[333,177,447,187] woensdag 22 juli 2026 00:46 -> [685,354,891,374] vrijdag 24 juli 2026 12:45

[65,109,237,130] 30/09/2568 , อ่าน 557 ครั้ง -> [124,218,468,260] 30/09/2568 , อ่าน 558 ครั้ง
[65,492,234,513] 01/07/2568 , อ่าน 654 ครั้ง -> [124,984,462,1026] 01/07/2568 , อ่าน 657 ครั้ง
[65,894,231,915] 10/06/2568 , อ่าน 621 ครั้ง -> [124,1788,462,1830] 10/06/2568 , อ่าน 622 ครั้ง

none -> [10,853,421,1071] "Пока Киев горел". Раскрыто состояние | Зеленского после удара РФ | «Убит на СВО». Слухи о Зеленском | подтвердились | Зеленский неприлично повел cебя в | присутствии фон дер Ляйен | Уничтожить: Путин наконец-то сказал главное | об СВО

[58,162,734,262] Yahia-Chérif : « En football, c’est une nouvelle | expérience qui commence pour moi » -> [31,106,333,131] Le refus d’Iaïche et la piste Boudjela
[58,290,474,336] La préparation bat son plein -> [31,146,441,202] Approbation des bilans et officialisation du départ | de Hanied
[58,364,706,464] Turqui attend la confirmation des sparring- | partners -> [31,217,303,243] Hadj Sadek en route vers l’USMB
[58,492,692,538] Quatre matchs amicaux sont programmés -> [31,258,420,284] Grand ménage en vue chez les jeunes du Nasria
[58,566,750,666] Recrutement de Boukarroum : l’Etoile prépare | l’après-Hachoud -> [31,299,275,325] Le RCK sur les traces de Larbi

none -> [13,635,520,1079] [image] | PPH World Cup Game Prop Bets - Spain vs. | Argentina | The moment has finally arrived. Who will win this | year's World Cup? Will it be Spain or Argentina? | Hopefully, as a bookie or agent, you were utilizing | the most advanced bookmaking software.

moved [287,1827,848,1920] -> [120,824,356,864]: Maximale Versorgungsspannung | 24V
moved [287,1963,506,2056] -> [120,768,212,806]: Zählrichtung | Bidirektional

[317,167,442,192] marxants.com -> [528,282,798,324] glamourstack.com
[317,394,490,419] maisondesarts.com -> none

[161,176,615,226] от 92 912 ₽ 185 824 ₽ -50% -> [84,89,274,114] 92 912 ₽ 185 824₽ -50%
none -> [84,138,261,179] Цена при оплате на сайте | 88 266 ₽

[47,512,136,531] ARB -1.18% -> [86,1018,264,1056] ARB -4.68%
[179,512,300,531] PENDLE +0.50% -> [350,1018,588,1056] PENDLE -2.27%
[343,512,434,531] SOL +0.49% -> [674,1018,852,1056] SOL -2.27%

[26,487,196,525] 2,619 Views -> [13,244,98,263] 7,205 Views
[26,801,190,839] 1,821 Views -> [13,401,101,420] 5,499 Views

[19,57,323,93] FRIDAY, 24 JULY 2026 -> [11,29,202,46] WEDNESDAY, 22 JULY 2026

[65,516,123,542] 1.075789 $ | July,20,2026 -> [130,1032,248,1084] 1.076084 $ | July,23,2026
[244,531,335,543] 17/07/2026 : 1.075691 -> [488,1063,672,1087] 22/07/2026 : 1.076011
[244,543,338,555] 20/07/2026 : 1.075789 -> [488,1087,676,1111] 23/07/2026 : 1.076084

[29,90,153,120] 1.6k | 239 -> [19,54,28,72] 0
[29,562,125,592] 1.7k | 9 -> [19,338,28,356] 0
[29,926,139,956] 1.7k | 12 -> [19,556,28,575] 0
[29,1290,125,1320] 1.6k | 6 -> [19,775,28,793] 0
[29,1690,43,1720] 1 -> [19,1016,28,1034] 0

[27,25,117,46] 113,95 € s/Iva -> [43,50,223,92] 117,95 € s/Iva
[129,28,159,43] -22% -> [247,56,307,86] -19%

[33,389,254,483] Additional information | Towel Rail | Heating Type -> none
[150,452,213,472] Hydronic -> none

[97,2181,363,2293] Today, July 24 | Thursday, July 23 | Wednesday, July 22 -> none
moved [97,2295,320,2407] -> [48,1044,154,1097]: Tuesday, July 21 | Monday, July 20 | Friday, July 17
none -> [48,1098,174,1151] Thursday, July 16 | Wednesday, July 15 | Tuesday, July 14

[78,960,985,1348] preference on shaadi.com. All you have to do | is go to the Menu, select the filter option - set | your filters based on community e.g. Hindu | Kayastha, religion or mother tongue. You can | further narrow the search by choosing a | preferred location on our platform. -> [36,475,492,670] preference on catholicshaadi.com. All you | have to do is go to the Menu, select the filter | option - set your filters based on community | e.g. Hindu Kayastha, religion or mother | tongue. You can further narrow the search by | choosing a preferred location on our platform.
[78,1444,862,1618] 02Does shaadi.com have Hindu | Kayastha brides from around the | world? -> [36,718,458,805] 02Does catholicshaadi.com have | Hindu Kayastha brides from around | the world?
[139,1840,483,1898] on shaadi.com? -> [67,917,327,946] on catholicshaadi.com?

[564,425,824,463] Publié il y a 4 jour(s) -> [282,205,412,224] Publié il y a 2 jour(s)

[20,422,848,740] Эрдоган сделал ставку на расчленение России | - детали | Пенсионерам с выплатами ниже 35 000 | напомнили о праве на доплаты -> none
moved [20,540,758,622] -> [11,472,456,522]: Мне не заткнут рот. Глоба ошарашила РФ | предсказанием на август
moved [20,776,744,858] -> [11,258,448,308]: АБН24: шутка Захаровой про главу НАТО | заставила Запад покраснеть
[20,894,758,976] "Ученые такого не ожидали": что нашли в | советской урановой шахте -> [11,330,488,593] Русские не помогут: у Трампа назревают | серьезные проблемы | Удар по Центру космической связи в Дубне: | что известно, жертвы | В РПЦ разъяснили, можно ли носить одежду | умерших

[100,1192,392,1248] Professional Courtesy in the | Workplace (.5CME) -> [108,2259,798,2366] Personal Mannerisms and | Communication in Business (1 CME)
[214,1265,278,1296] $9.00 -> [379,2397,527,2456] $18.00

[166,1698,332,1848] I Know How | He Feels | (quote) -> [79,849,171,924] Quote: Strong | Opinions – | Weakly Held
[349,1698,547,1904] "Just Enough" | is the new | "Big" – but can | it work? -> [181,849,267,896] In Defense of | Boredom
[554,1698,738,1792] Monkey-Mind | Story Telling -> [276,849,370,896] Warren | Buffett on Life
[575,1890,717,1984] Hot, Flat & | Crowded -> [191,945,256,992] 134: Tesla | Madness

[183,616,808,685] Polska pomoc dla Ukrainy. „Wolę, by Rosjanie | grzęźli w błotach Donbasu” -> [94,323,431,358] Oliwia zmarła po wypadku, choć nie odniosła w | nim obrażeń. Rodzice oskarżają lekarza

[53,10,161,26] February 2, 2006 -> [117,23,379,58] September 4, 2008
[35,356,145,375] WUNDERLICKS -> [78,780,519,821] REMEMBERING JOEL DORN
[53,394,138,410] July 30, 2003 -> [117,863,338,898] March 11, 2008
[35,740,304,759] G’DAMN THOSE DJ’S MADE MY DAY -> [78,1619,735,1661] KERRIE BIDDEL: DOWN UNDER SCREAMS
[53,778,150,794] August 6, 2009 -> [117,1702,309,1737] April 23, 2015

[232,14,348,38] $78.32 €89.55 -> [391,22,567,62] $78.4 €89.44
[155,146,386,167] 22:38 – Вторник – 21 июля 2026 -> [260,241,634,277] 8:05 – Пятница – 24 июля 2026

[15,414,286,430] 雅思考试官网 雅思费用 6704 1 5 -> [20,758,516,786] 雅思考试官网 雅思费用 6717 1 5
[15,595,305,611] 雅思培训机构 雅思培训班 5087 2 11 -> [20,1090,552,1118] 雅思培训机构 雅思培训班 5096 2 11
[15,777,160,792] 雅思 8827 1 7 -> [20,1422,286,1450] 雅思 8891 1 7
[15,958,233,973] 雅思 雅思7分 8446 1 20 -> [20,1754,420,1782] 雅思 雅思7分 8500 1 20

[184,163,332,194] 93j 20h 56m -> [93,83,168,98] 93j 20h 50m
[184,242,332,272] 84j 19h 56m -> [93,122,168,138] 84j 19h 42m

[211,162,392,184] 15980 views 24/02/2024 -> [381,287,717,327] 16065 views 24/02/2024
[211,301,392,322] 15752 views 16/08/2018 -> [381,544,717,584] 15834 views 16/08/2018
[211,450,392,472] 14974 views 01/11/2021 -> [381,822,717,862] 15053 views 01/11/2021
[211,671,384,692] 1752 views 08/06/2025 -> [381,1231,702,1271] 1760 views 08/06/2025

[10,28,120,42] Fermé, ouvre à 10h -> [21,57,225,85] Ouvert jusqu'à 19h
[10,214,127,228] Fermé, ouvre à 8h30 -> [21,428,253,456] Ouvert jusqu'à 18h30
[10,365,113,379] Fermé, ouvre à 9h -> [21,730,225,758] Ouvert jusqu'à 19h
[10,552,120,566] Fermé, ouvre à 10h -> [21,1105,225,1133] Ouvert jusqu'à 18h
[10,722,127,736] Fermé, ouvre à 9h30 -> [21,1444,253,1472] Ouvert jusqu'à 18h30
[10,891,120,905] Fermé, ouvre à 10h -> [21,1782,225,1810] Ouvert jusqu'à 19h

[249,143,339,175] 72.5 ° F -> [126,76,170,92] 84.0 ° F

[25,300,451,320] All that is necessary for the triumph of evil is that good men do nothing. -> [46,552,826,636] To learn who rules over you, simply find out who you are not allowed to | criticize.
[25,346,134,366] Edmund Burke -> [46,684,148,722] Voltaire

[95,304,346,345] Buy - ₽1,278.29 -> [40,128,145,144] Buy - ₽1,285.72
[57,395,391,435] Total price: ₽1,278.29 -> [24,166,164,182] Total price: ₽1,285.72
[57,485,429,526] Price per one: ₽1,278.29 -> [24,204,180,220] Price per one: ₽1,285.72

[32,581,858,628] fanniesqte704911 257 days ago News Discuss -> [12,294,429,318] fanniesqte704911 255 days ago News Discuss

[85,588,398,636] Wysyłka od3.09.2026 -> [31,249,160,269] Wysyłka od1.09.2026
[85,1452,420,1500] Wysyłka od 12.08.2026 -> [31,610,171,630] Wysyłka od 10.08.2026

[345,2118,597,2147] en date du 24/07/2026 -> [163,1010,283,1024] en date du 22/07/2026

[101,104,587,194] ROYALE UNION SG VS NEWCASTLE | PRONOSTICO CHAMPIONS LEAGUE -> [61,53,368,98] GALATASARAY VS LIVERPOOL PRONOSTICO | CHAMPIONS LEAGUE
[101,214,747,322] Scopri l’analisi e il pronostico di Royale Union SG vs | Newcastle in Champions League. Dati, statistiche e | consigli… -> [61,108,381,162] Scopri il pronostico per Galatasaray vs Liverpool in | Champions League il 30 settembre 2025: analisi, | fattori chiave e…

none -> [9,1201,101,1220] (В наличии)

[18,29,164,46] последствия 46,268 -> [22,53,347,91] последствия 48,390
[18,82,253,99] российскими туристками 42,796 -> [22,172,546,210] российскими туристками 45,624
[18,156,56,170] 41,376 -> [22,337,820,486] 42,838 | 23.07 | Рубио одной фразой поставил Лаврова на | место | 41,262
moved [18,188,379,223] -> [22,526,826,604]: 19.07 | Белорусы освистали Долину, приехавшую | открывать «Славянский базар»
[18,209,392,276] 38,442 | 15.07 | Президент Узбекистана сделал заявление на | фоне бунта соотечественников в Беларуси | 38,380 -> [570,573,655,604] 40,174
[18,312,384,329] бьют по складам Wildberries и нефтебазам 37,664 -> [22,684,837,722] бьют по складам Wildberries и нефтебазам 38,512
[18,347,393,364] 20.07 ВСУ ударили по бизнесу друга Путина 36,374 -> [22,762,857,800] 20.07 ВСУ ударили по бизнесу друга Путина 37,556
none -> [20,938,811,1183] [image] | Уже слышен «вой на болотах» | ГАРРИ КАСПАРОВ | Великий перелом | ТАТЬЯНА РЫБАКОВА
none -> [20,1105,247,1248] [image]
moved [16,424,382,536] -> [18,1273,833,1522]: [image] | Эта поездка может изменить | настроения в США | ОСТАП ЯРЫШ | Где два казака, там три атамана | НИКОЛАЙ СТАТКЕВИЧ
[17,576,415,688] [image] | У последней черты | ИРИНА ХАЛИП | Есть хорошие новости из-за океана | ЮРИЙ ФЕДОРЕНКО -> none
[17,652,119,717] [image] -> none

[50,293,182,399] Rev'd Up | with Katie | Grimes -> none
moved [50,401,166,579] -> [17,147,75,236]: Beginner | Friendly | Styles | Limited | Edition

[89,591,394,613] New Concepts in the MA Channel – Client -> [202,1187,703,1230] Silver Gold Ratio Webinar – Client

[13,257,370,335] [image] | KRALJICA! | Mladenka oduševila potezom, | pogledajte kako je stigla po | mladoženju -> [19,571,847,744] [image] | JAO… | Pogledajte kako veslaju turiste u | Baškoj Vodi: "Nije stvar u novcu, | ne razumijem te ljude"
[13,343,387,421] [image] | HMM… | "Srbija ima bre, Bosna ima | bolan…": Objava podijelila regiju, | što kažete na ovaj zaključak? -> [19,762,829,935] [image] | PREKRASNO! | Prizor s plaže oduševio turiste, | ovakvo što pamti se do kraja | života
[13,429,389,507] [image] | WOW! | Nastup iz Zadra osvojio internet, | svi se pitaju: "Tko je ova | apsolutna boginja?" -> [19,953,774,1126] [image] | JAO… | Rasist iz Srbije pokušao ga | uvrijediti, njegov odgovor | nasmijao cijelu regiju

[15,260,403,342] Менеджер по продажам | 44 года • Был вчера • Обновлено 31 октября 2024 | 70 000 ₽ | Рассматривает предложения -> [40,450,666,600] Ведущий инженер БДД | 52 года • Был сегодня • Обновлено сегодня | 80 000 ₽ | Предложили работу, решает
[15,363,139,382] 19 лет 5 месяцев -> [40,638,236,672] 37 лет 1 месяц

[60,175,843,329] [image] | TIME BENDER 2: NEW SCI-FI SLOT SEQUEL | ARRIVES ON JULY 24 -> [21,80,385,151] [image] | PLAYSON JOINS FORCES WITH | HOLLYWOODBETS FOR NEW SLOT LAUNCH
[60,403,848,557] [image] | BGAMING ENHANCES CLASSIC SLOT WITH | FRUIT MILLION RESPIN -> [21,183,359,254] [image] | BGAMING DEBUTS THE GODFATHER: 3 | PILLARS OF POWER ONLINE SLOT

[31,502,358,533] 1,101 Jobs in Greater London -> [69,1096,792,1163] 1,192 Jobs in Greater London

+---+

[Aim of the task] The exact lines of the material above starting at the one that contains "[211,301,392,322] 15752 views" and ending at the one that contains "[10,28,120,42] Fermé, ouvre" are what to retype; leave out everything else.

[Completed exercise]
[211,301,392,322] 15752 views 16/08/2018 -> [381,544,717,584] 15834 views 16/08/2018
[211,450,392,472] 14974 views 01/11/2021 -> [381,822,717,862] 15053 views 01/11/2021
[211,671,384,692] 1752 views 08/06/2025 -> [381,1231,702,1271] 1760 views 08/06/2025

[10,28,120,42] Fermé, ouvre à 10h -> [21,57,225,85] Ouvert jusqu'à 19h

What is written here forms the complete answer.